• **Supplied information**
··········

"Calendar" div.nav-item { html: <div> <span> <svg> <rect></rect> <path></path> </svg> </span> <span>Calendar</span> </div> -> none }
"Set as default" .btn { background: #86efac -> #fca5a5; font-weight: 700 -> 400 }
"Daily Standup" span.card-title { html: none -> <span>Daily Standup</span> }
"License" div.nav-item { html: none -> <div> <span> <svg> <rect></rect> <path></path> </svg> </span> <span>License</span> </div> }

··········

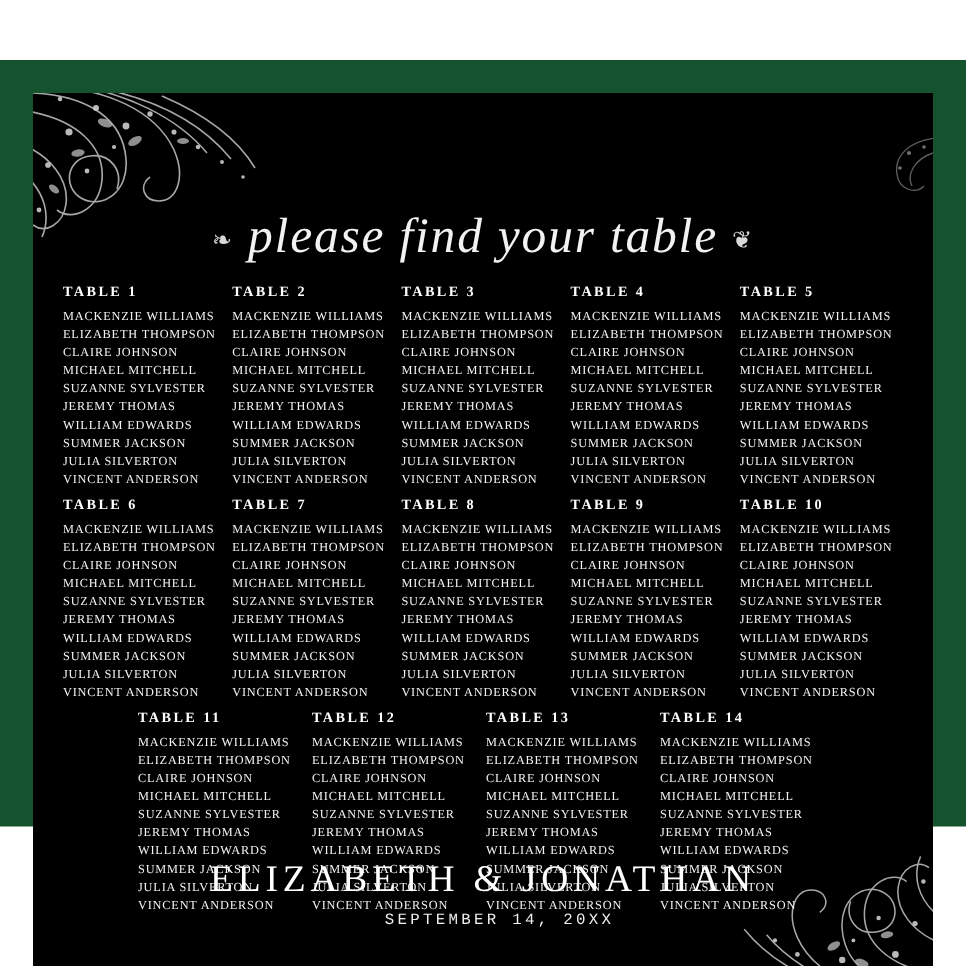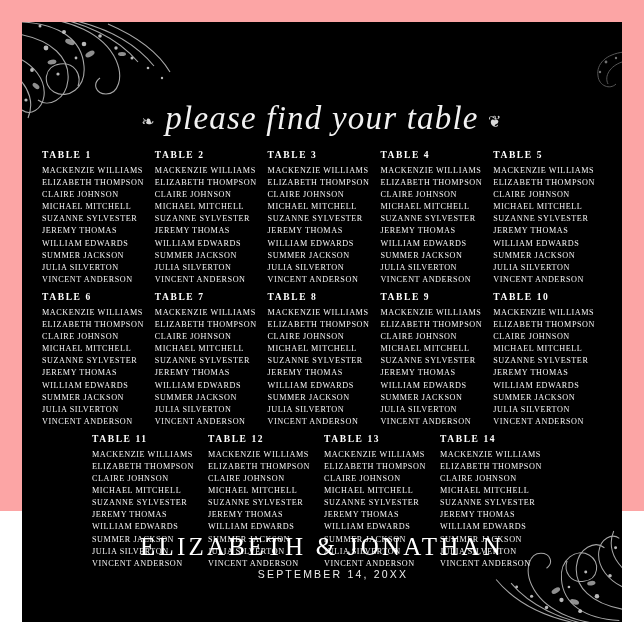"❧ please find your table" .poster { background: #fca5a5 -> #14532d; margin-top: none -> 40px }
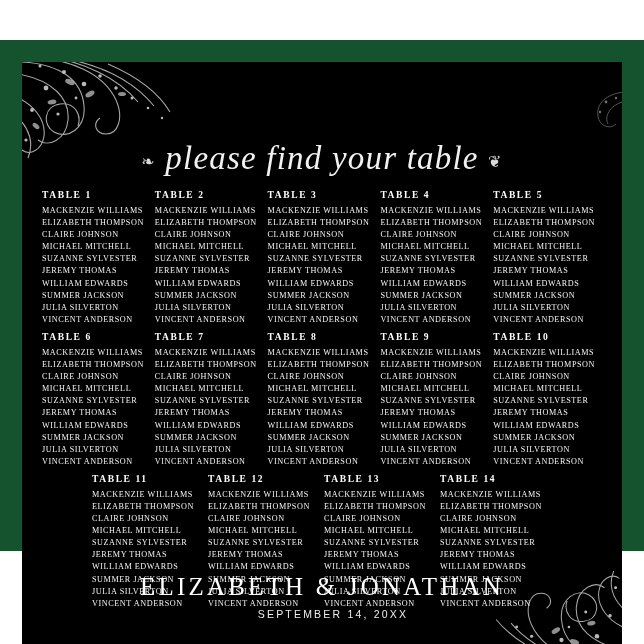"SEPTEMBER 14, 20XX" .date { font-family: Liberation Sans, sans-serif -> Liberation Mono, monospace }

··········

All lines above from the one holding "html: <div> <span>" to the one holding "none -> <div>", inclusive, are to be copied exactly; no other line is wanted.

"Calendar" div.nav-item { html: <div> <span> <svg> <rect></rect> <path></path> </svg> </span> <span>Calendar</span> </div> -> none }
"Set as default" .btn { background: #86efac -> #fca5a5; font-weight: 700 -> 400 }
"Daily Standup" span.card-title { html: none -> <span>Daily Standup</span> }
"License" div.nav-item { html: none -> <div> <span> <svg> <rect></rect> <path></path> </svg> </span> <span>License</span> </div> }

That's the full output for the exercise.